--- Source data Enclosed Below ---

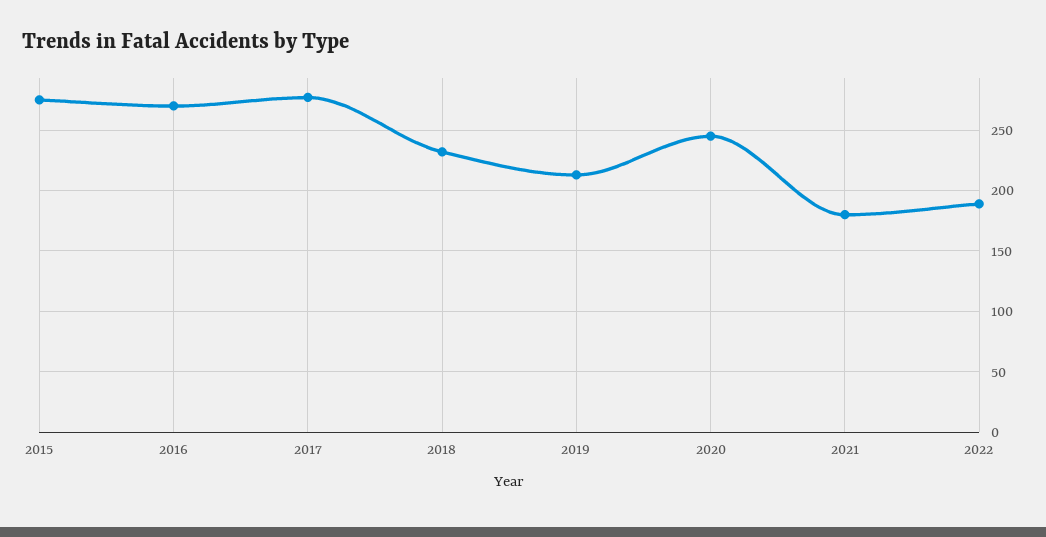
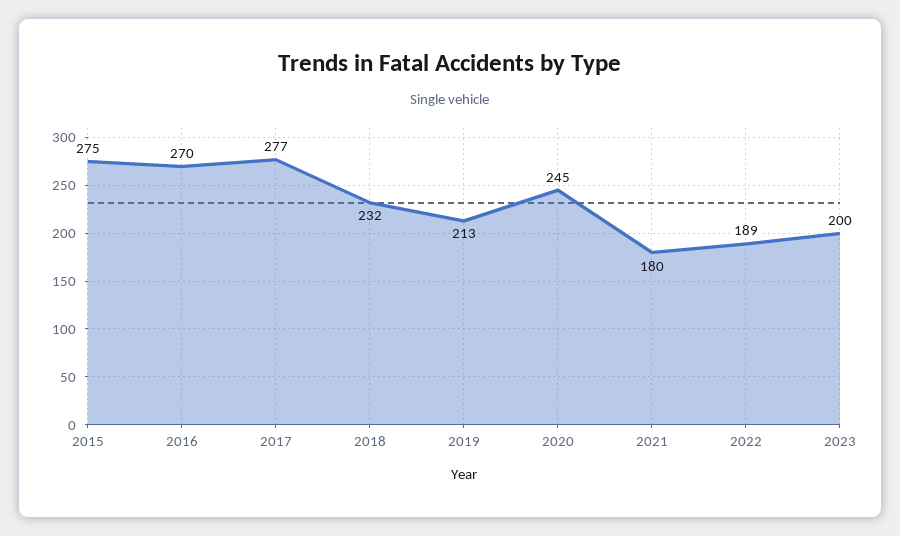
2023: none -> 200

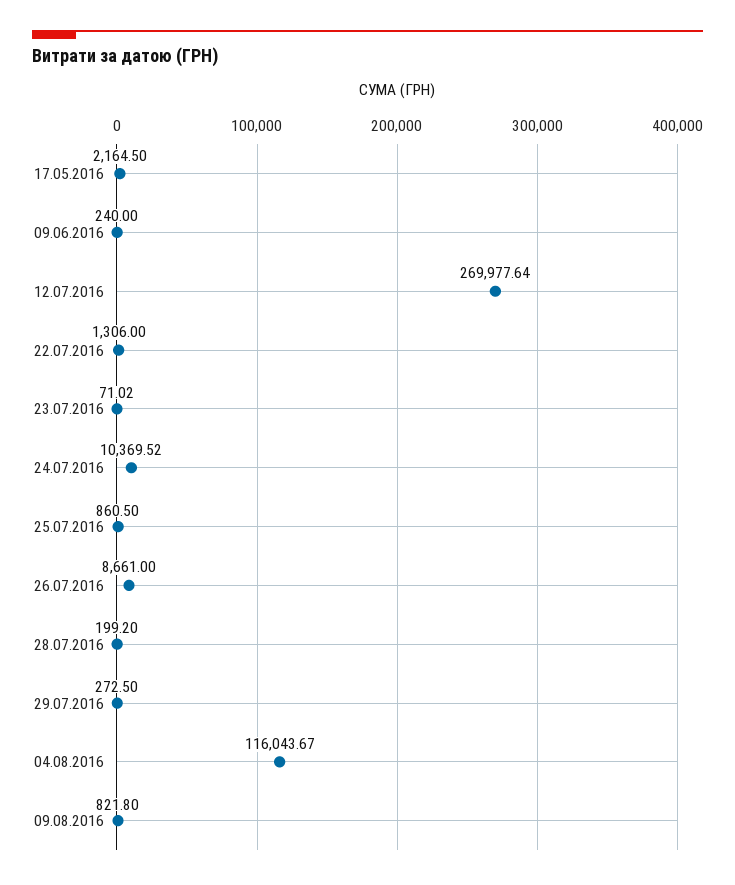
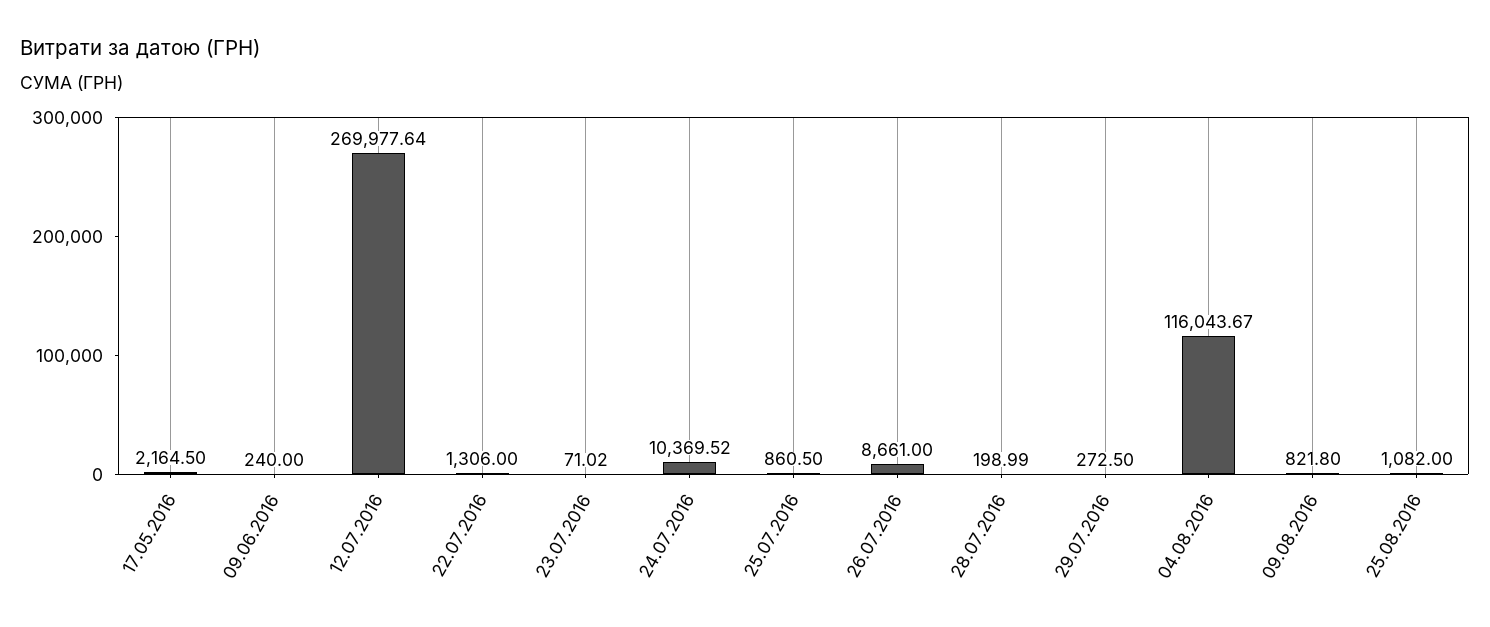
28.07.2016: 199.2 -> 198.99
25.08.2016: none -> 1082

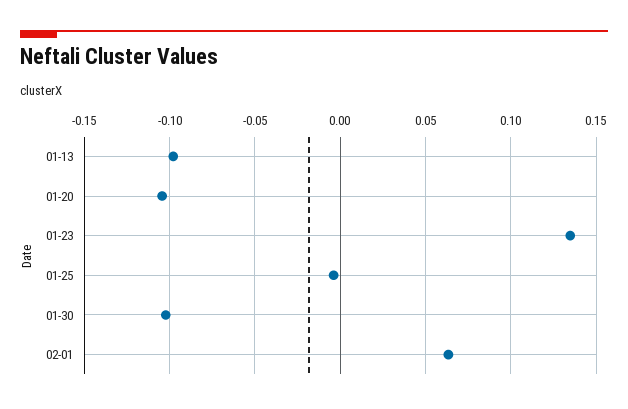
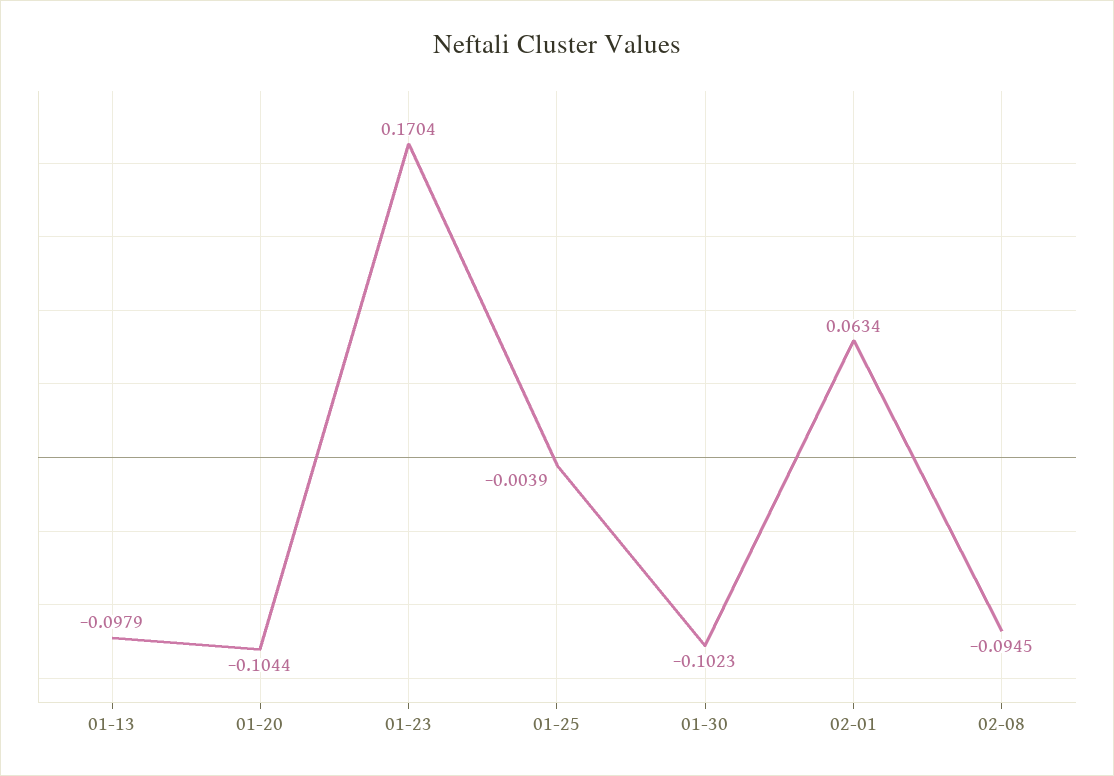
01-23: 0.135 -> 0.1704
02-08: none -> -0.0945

--- End of Enclosed Source data ---
--- Source data Enclosed Below ---

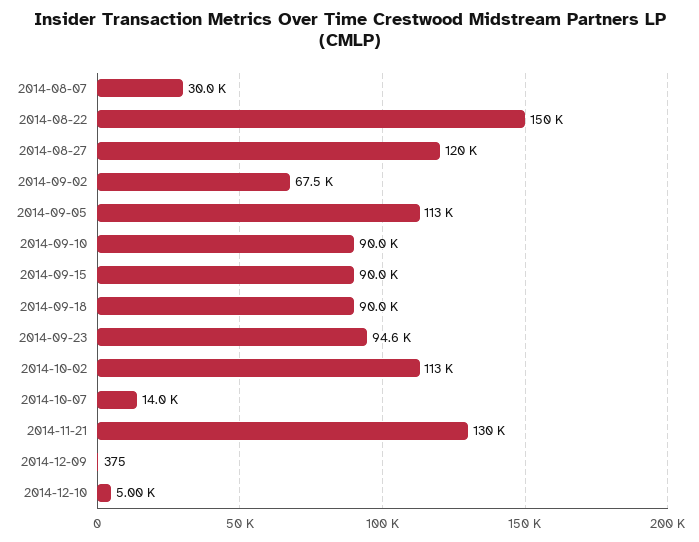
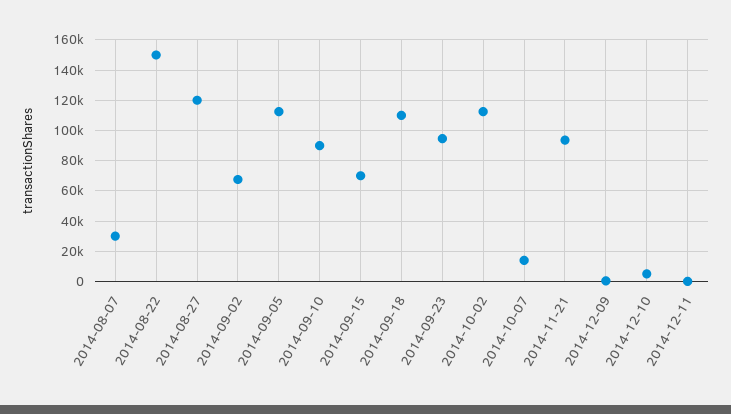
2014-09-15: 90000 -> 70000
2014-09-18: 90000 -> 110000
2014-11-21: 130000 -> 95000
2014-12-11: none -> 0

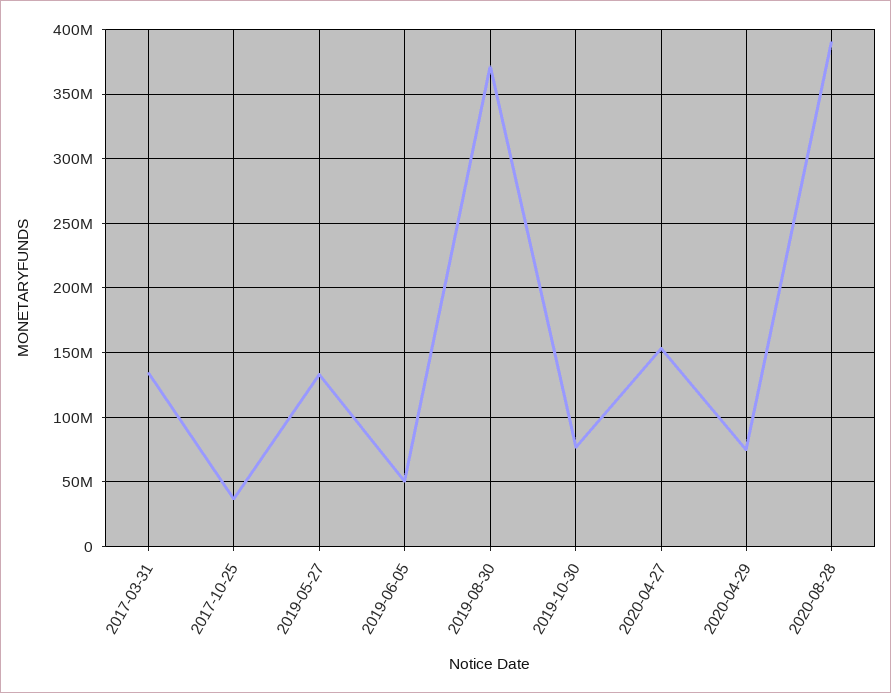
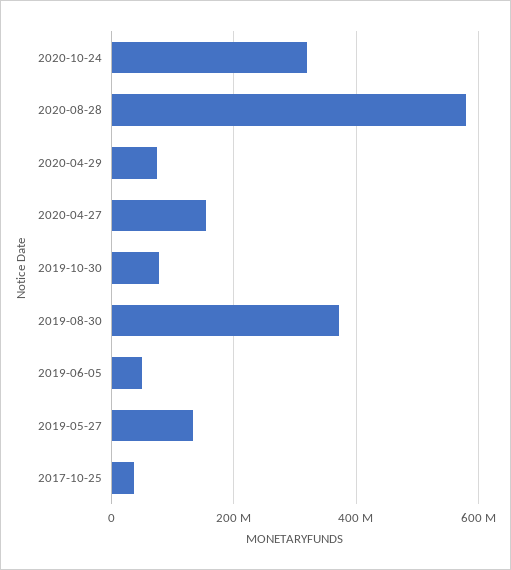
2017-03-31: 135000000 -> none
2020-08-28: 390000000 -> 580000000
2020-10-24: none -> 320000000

--- End of Enclosed Source data ---
--- Source data Enclosed Below ---

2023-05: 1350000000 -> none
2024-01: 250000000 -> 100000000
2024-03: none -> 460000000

--- End of Enclosed Source data ---

Check each line of the records for the word "none" and extract those that contain it.

# Solution to this problem
2023: none -> 200
25.08.2016: none -> 1082
02-08: none -> -0.0945
2014-12-11: none -> 0
2017-03-31: 135000000 -> none
2020-10-24: none -> 320000000
2023-05: 1350000000 -> none
2024-03: none -> 460000000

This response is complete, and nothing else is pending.